Below is the text of a letter that was sent to those who have contacted the FDA about eteplirsen:
Thank you for your message to the Food and Drug Administration (FDA) about eteplirsen, a new drug under investigation for the treatment of Duchenne muscular dystrophy. We recognize the huge unmet medical need in Duchenne muscular dystrophy, the devastating nature of the disease for patients and their families, and the great urgency to make new treatments available.
We understand that you feel that eteplirsen is highly effective. FDA’s ongoing analyses of eteplirsen and other drugs for the treatment of Duchenne muscular dystrophy are based on thorough and extensive assessments and discussion of all available data and information by a large multi-disciplinary team of FDA scientists. Many assessments are ongoing. Some of this information, in particular, information about the dystrophin biomarker, the natural progression of the disease, and the results from clinical studies, are not available to the public. We are prevented by legal regulations from divulging this information, or our assessment of this information, making it hard to understand FDA’s evolving position on these drugs. Please know that FDA has reached no conclusions about the possibility of using accelerated approval for any new drug for the treatment of Duchenne muscular dystrophy, and for eteplirsen in particular.

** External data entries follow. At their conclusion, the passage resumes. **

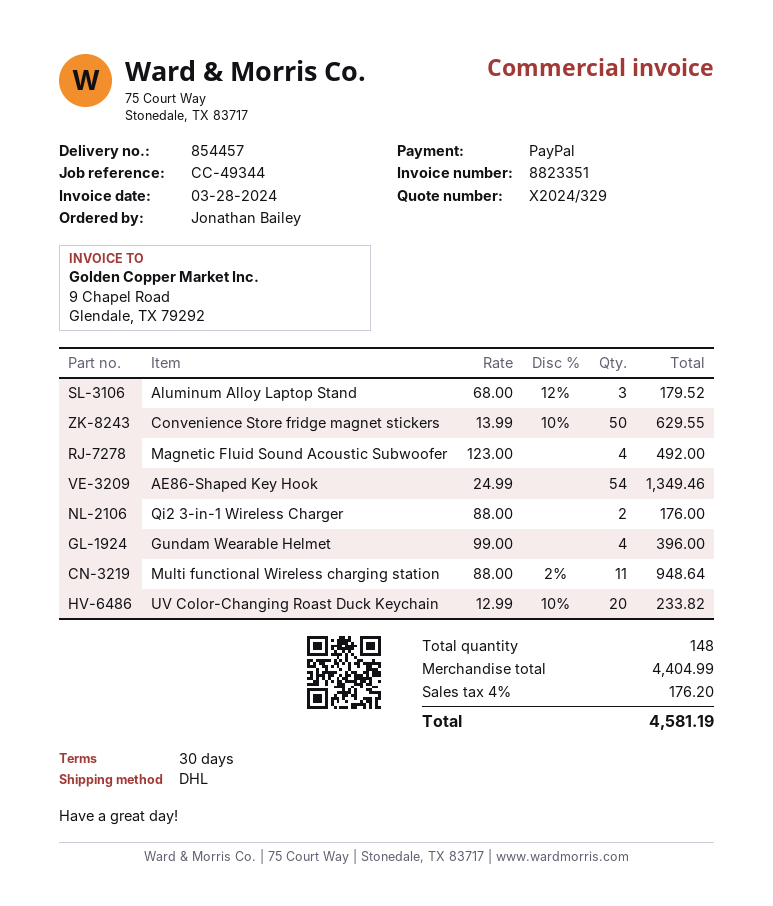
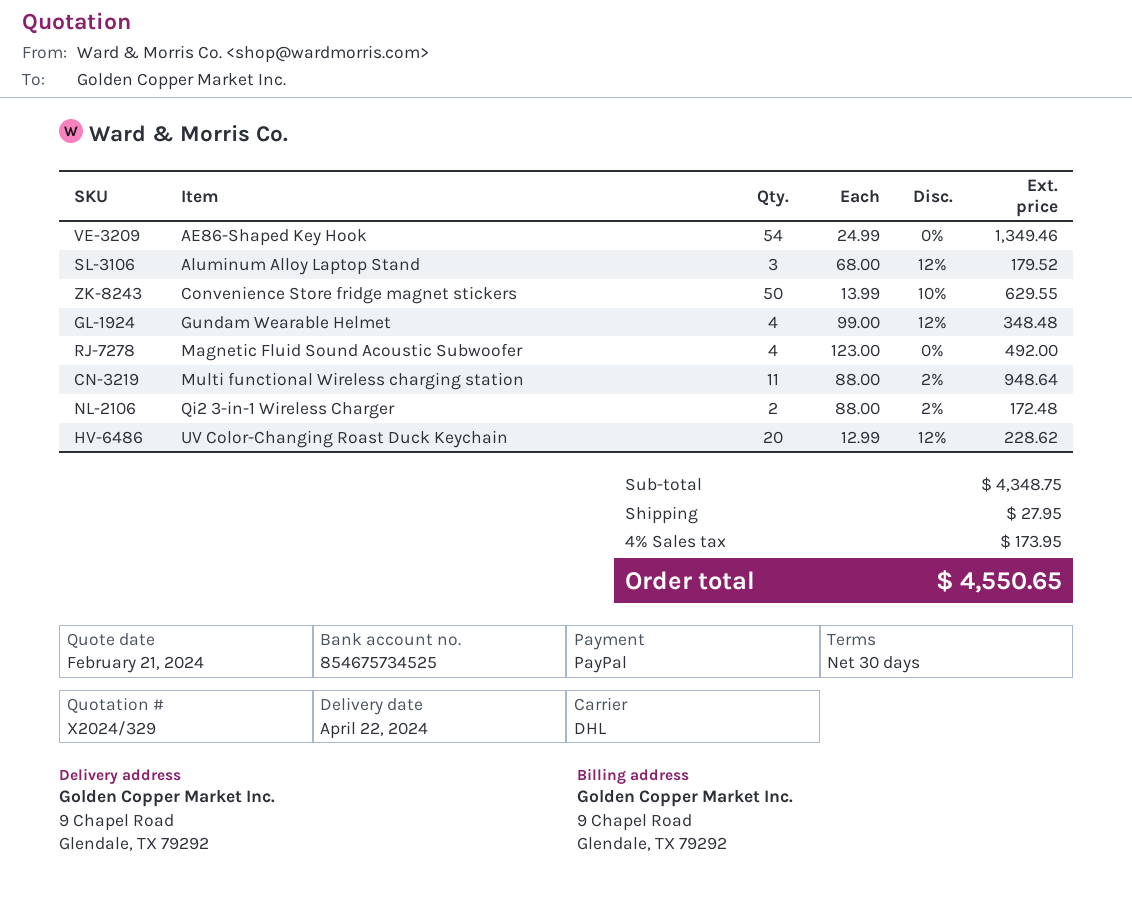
Qi2 3-in-1 Wireless Charger: 2 x 88.00 = 176.00 -> 2 x 88.00 - 2% = 172.48
Gundam Wearable Helmet: 4 x 99.00 = 396.00 -> 4 x 99.00 - 12% = 348.48
UV Color-Changing Roast Duck Keychain: 20 x 12.99 - 10% = 233.82 -> 20 x 12.99 - 12% = 228.62
subtotal: 4404.99 -> 4348.75
shipping: none -> 27.95
tax: 4% = 176.20 -> 4% = 173.95
total: 4581.19 -> 4550.65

FDA is fully committed to make safe and effective drugs available for patients with Duchenne muscular dystrophy as soon as possible, and is actively engaged with all drug companies developing new drugs for Duchenne muscular dystrophy, including Sarepta Therapeutics, the company developing eteplirsen.
As you may know, we recently participated in a policy forum with the Duchenne community, including patients, parents, experts, and other stakeholders. Please know that we hear your frustration, and fully understand the dire urgency of the situation. We will continue to work relentlessly with the community to make safe and effective treatments for Duchenne muscular dystrophy available to patients.